The companies that manage rubbish collection and waste treatment centres in Naples and the surrounding Campania region are either infiltrated or directly controlled by the Camorra, Marotta told AFP.

The Camorra are best known for drug trafficking, but experts say the highly lucrative clandestine trade in industrial waste is their second source of revenue, begun in the 1980s and accelerated in the 1990s.

Undercutting competitors and subverting safety procedures, the "ecomafia" ship industrial waste from the north and dump it illegally in and around Naples in a business that environmentalist Raffaele Del Giudice says enjoys an estimated turnover of 2.5 billion euros (3.6 billion dollars) a year.
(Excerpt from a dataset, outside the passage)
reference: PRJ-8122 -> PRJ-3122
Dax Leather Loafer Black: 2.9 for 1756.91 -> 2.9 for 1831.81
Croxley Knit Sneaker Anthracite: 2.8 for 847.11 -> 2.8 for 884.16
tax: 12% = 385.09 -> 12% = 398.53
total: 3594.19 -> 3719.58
"One quarter of the toxic and industrial waste produced in the north of Italy is trucked to the south through companies in the north with ties to the Camorra," said Del Giudice of the environmental group Legambiente.

When it arrives, it is often not sorted into solid and liquid waste before being compacted into so-called "ecoballs" -- which are anything but eco-friendly.

"If the ecoballs were burned they would release dioxin and other toxic substances," said Franco Specchio, a former Campania regional counsellor. "So no other region and no other country wants to burn them."

Instead, the compacted rubbish sits in the dumps and decomposes. "Toxic, even radioactive substances seep into the soil, creating health risks," said geologist Giovanni de Medici.

A report in the British medical journal The Lancet Oncology in 2004 identified a "triangle of death" east of Naples where toxic waste has been linked to a higher incidence of cancer.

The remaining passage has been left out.